"There are many in the eurozone who don't want us anymore," Deputy Prime Minister and Finance Minister Evangelos Venizelos said at a meeting with Greek President Karolos Papoulias. "We are constantly being given new terms and conditions."
The charge, which received no eurozone comment, came as Greece's national unity government scrambled to comply with international lenders' escalating demands that must be met within days if Athens is to avoid default in 4 1/2 weeks.
Conservative New Democracy party leader Antonis Samaras -- widely thought to be in line to be next prime minister -- sent a letter to EU leaders vowing to implement austerity measures demanded by the European Union, International Monetary Fund and European Central Bank for the bailout, and stating his party understood the bailout's painful provisions were irreversible, even after planned April elections, when a new government could be in control.
Former Prime Minister George Papandreou, who still heads the Panhellenic Socialist Movement, or Pasok party, sent a similar letter.
During a eurozone finance ministers conference call, Germany, Finland and the Netherlands suggested they may want additional letters of commitment from smaller Greek parties. They discussed the possibility of forcing a postponement of Greek elections because they didn't trust Greece would keep its commitment to the overhauls and to paying back its debt.
German Finance Minister Wolfgang Schauble warned in a radio interview Greece better not turn into a "bottomless pit" for eurozone bailout funds, and said if it did, Europe was better prepared than when the financial crisis erupted two years ago to cope with Greek default.
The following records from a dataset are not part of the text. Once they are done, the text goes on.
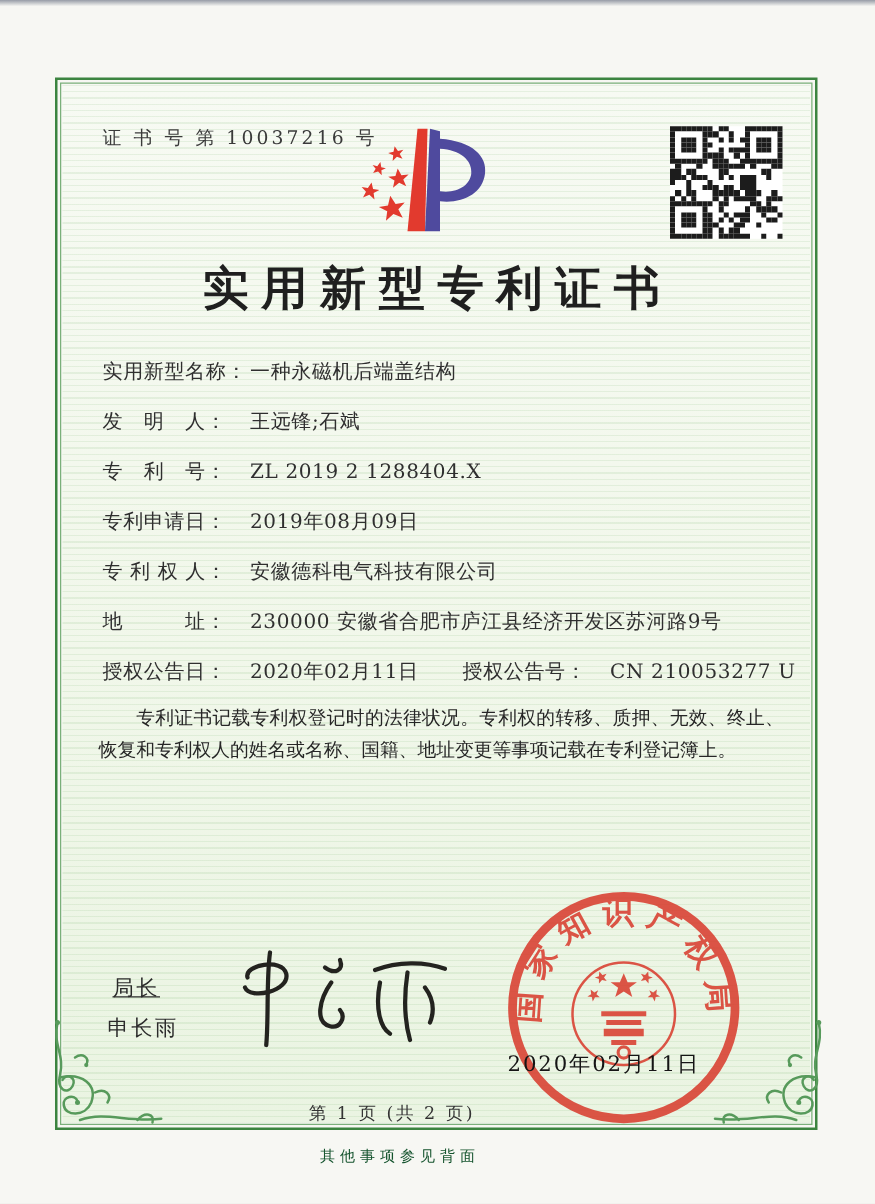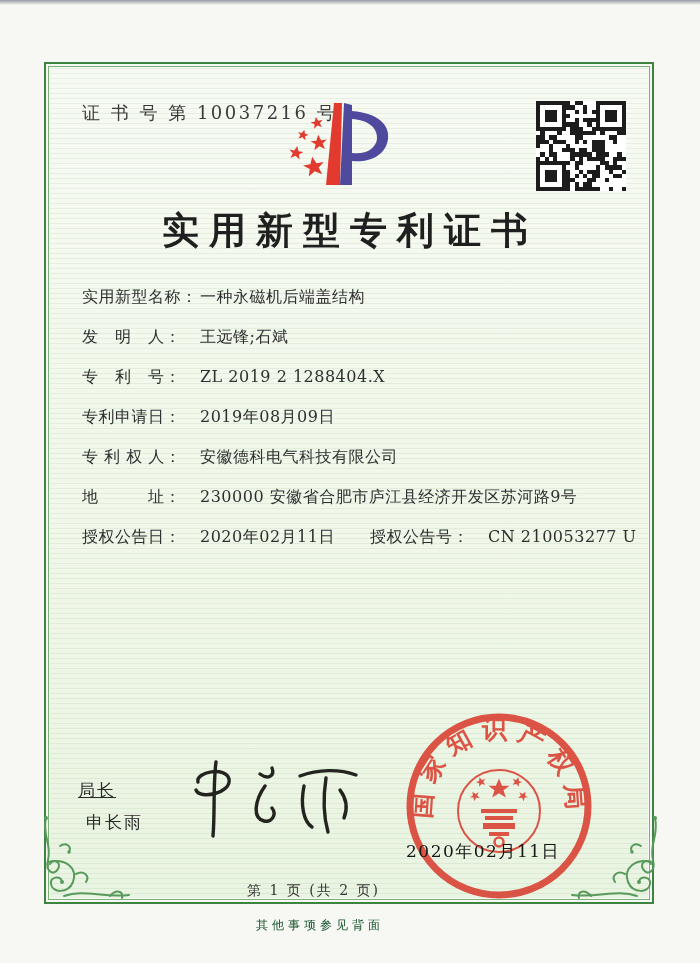--- a/index.html
+++ b/index.html
@@ -14,32 +14,32 @@
     background:linear-gradient(180deg,rgba(55,65,90,.5),rgba(55,65,90,0));}
   
   .frame{position:absolute;left:44px;top:62px;width:610px;height:842px;
     border:2px solid #3c8440;box-sizing:border-box;}
   .frame-inner{position:absolute;inset:2px;border:1px solid #7ab07a;}
   .frame-bg{position:absolute;inset:4px;
     background:
       repeating-linear-gradient(180deg,rgba(120,180,110,.14) 0 1px,rgba(255,255,255,0) 1px 5px),
       linear-gradient(180deg,#f7faf3 0%,#f1f7ea 55%,#eaf4e2 100%);}
   .abs{position:absolute;}
-  .cert-no{left:82px;top:101px;font-size:18px;letter-spacing:2.5px;color:#3a3a3a;}
+  .cert-no{left:82px;top:101px;font-size:15px;letter-spacing:2.5px;color:#3a3a3a;}
   .title{left:0;top:206px;width:100%;text-align:center;font-size:37px;font-weight:700;
     letter-spacing:10px;color:#1f1f1f;}
   .fields{left:82px;top:277px;width:545px;font-size:16px;color:#2f2f2f;}
   .frow{height:40px;line-height:40px;white-space:nowrap;}
   .flabel{display:inline-block;width:118px;letter-spacing:.5px;}
   .fvalue{letter-spacing:.5px;}
   .fvalue-fixed{display:inline-block;width:170px;}
   .paras{left:79px;top:561px;width:548px;font-size:15px;line-height:26px;
     color:#262626;text-align:justify;}
   .paras p{margin:0;text-indent:2em;}
-  .signer-title{left:78px;top:779px;font-size:17px;letter-spacing:2px;text-decoration:underline;}
+  .signer-title{left:90px;top:779px;font-size:17px;letter-spacing:2px;text-decoration:underline;}
   .signer-name{left:86px;top:811px;font-size:17px;letter-spacing:2px;font-family:Liberation Mono, monospace;}
   .sig{left:182px;top:748px;}
   .seal{left:396px;top:703px;opacity:.95;}
   .seal-date{left:406px;top:840px;font-size:17px;letter-spacing:1.5px;color:#151515;z-index:6;}
   .page-info{left:247px;top:882px;font-size:14px;letter-spacing:2px;color:#333;}
   .footer-note{left:256px;top:917px;font-size:12px;letter-spacing:4px;color:#14532d;}
   .qr{left:536px;top:101px;width:90px;height:90px;background:#fff;
     display:grid;grid-template-columns:repeat(21,1fr);grid-template-rows:repeat(21,1fr);}
   .qm{background:transparent;}
   .qd{background:#1c1c1c;}
@@ -104,20 +104,21 @@
     </div>
     <div class="frow">
       <span class="flabel">地　　　址：</span><span class="fvalue">230000 安徽省合肥市庐江县经济开发区苏河路9号</span>
     </div>
     <div class="frow">
       <span class="flabel">授权公告日：</span><span class="fvalue fvalue-fixed">2020年02月11日</span><span class="flabel">授权公告号：</span><span class="fvalue">CN 210053277 U</span>
     </div>
   </div>
 
   <div class="abs paras">
+    <p>专利证书记载专利权登记时的法律状况。专利权的转移、质押、无效、终止、恢复和专利权人的姓名或名称、国籍、地址变更等事项记载在专利登记簿上。</p>
   </div>
 
   <div class="abs signer-title">局长</div>
   <div class="abs signer-name">申长雨</div>
 
   <svg class="abs sig" width="190" height="105" viewBox="0 0 190 105">
     <g fill="none" stroke="#23231f" stroke-width="3.4" stroke-linecap="round" stroke-linejoin="round">
       <path d="M34,14 C31,36 33,66 31,88"></path>
       <path d="M16,34 C13,24 44,18 47,31 C50,45 18,52 14,42"></path>
       <path d="M78,26 C86,32 93,28 90,20"></path>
Papoulias retorted: "Who is Mr. Schauble to insult Greece? Who are these Dutchmen? Who are these Finns? We have always defended not only the freedom of our own country, but the freedom of Europe.
"I don't accept insults to my country by Mr. Schauble," Papoulias said.
Despite the war of words, Luxembourg Prime Minister Jean-Claude Juncker, who chairs the eurozone finance ministers meetings, said he saw "substantial further progress" toward Greece's meeting the demands by the EU, IMF and ECB, known as the "troika."
He said he was confident "all the necessary decisions" could be taken on the bailout package when the finance ministers meet in Brussels Monday.
Greece needs the package to avoid defaulting on a $19 billion bond repayment it otherwise can't pay March 20.